▶ [What is being asked]
What is needed is an exact repetition of the lines from the first one in the data through the line with "Keeping The Focus", with no pictures.

--- Supplied material ---

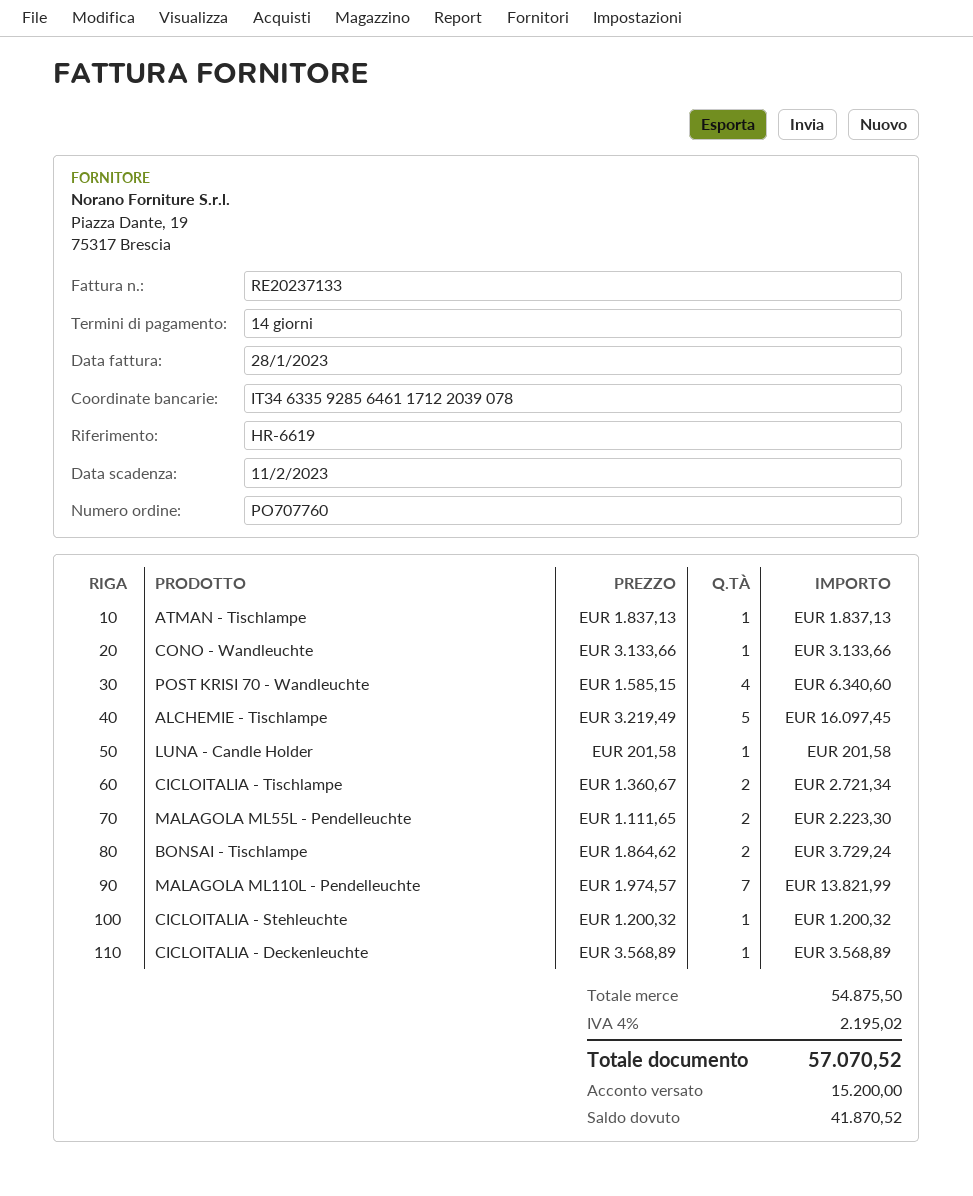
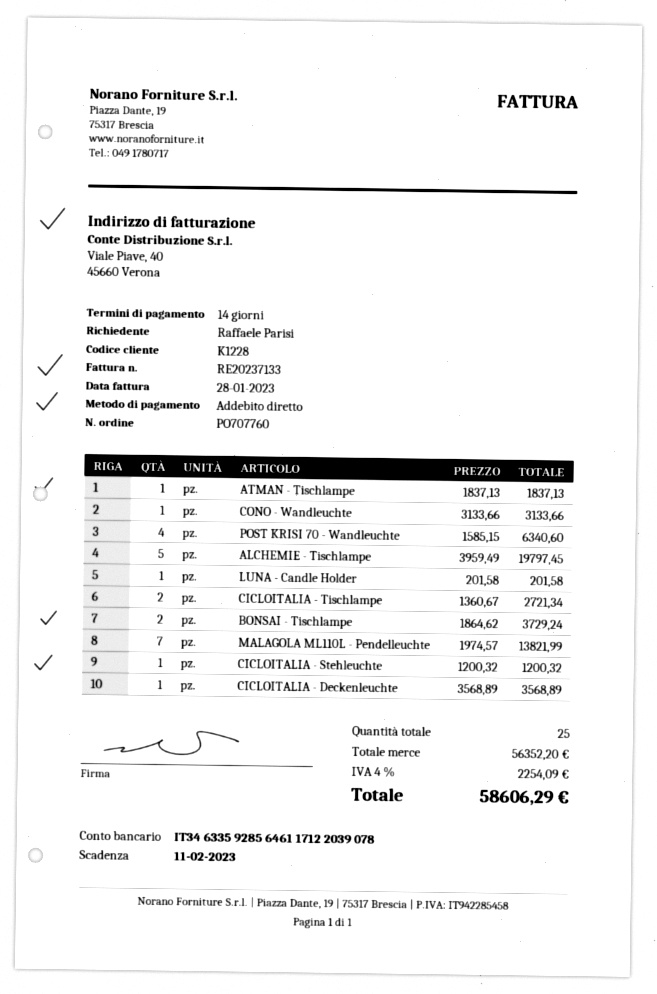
ALCHEMIE - Tischlampe: 5 x 3219.49 = 16097.45 -> 5 x 3959.49 = 19797.45
MALAGOLA ML55L - Pendelleuchte: 2 x 1111.65 = 2223.30 -> none
subtotal: 54875.50 -> 56352.20
tax: 4% = 2195.02 -> 4% = 2254.09
total: 57070.52 -> 58606.29

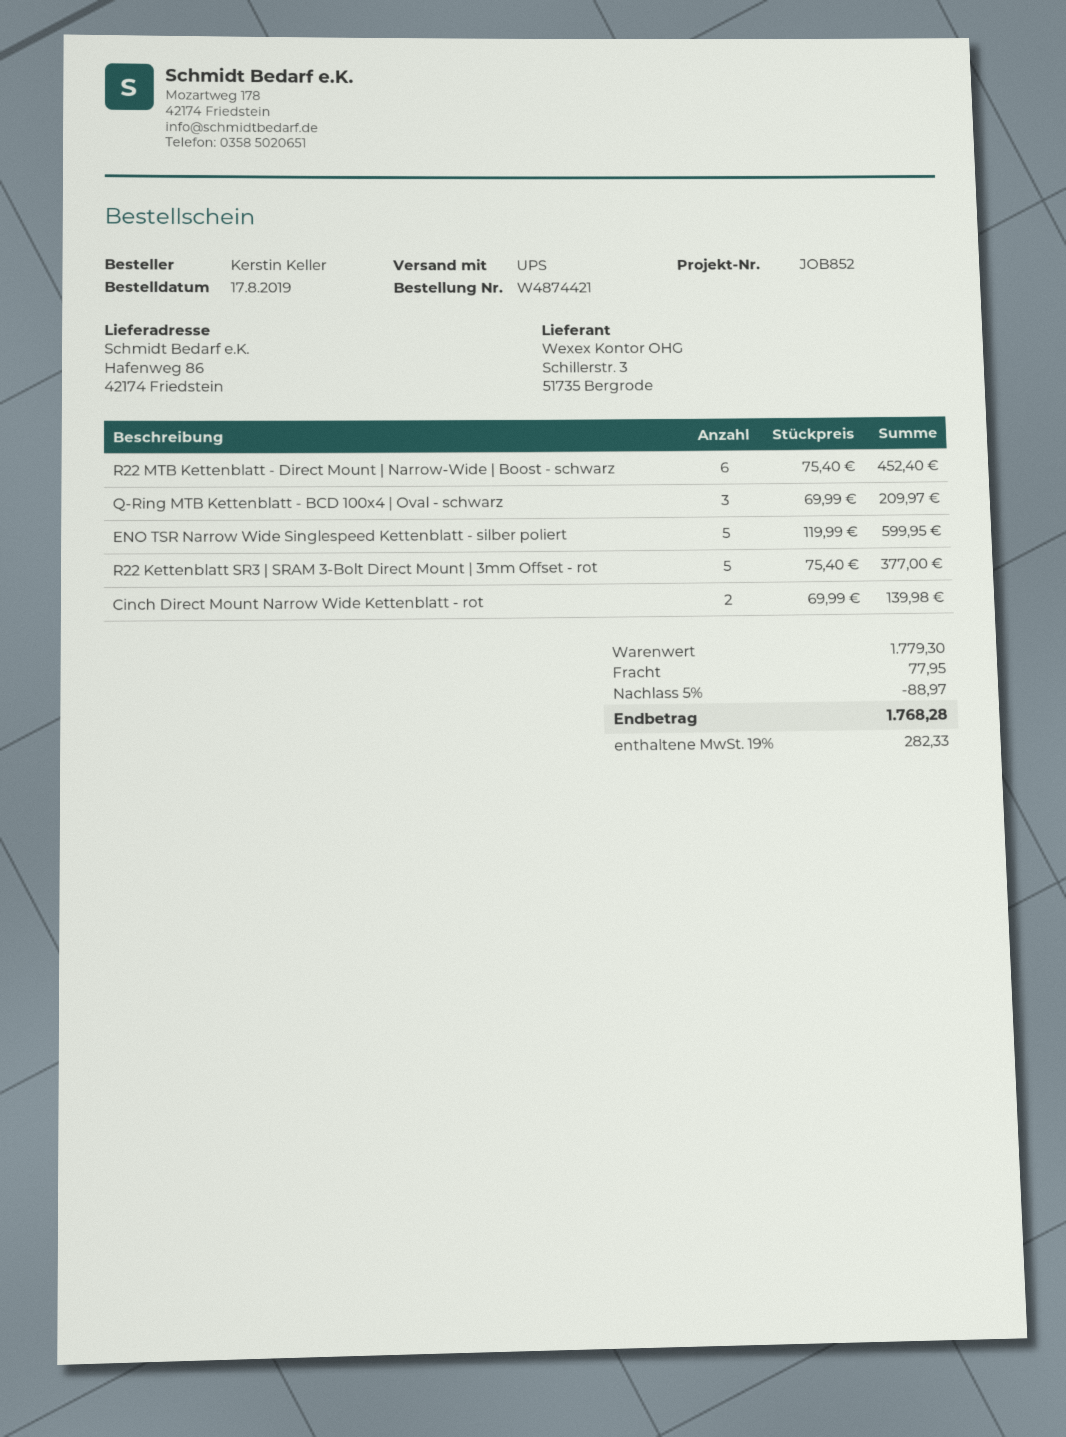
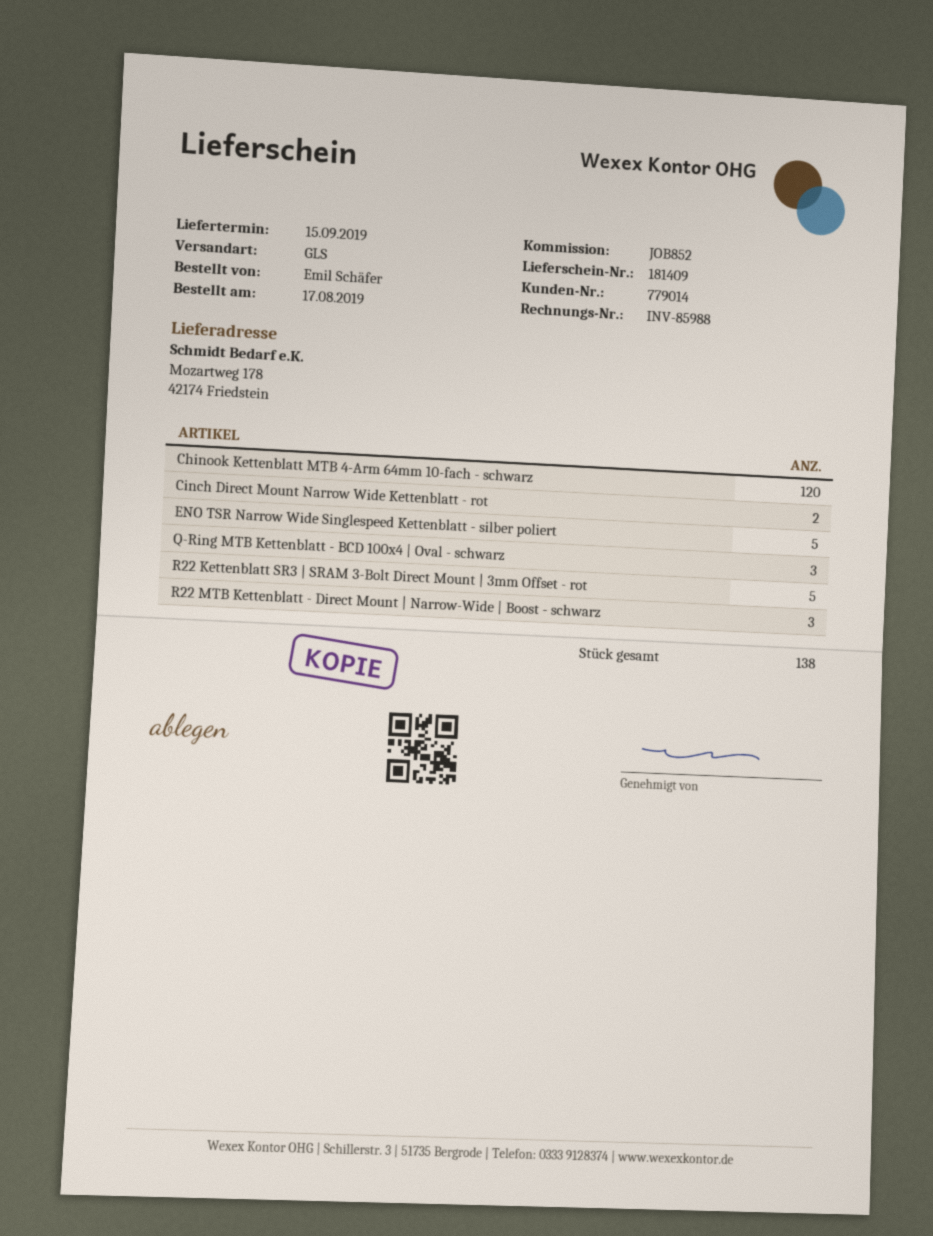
ordered by: Kerstin Keller -> Emil Schäfer
shipping method: UPS -> GLS
ship to: Hafenweg 86, 42174 Friedstein -> Mozartweg 178, 42174 Friedstein
R22 MTB Kettenblatt - Direct Mount | Narrow-Wide | Boost - schwarz: 6 -> 3
Chinook Kettenblatt MTB 4-Arm 64mm 10-fach - schwarz: none -> 120

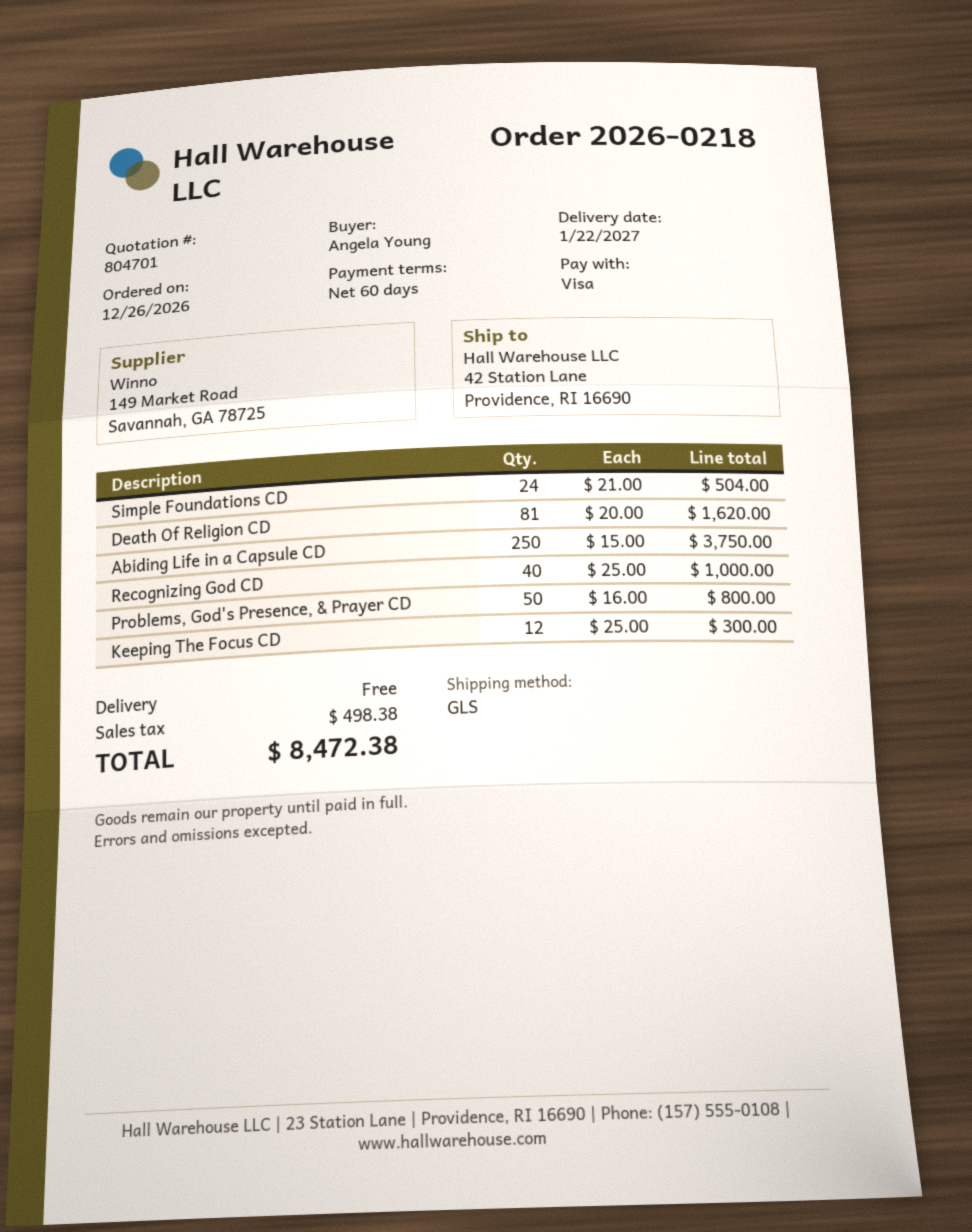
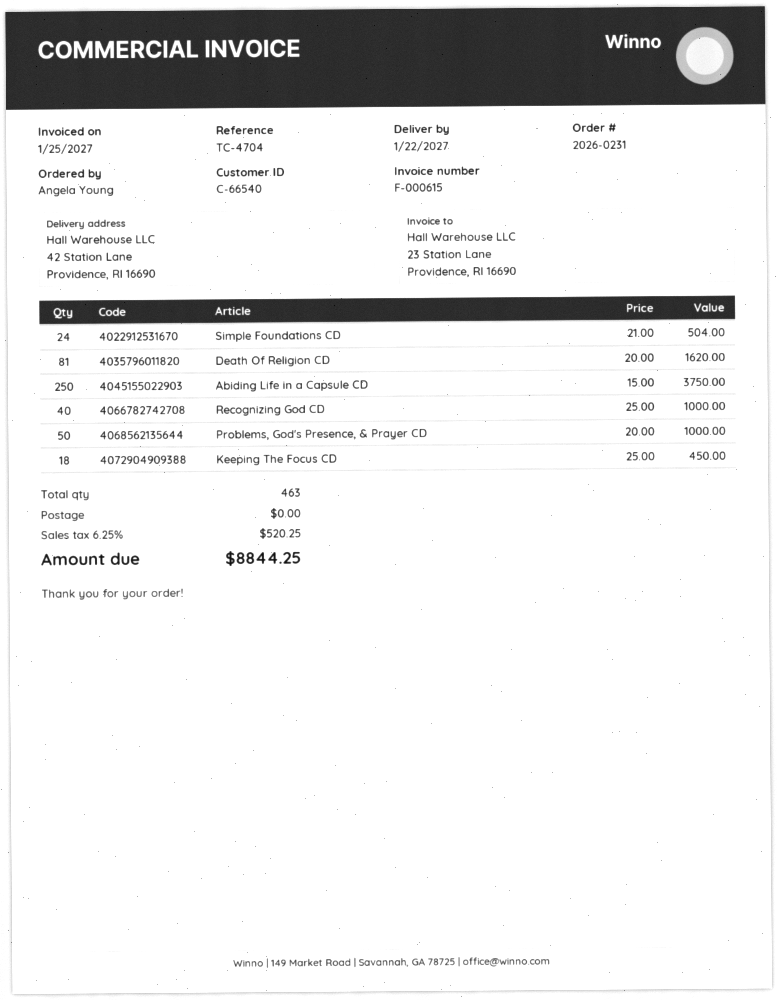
order number: 2026-0218 -> 2026-0231
Problems, God's Presence, & Prayer CD: 50 x 16.00 = 800.00 -> 50 x 20.00 = 1000.00
Keeping The Focus CD: 12 x 25.00 = 300.00 -> 18 x 25.00 = 450.00
tax: 498.38 -> 520.25
total: 8472.38 -> 8844.25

---

▶ [Result]
ALCHEMIE - Tischlampe: 5 x 3219.49 = 16097.45 -> 5 x 3959.49 = 19797.45
MALAGOLA ML55L - Pendelleuchte: 2 x 1111.65 = 2223.30 -> none
subtotal: 54875.50 -> 56352.20
tax: 4% = 2195.02 -> 4% = 2254.09
total: 57070.52 -> 58606.29

ordered by: Kerstin Keller -> Emil Schäfer
shipping method: UPS -> GLS
ship to: Hafenweg 86, 42174 Friedstein -> Mozartweg 178, 42174 Friedstein
R22 MTB Kettenblatt - Direct Mount | Narrow-Wide | Boost - schwarz: 6 -> 3
Chinook Kettenblatt MTB 4-Arm 64mm 10-fach - schwarz: none -> 120

order number: 2026-0218 -> 2026-0231
Problems, God's Presence, & Prayer CD: 50 x 16.00 = 800.00 -> 50 x 20.00 = 1000.00
Keeping The Focus CD: 12 x 25.00 = 300.00 -> 18 x 25.00 = 450.00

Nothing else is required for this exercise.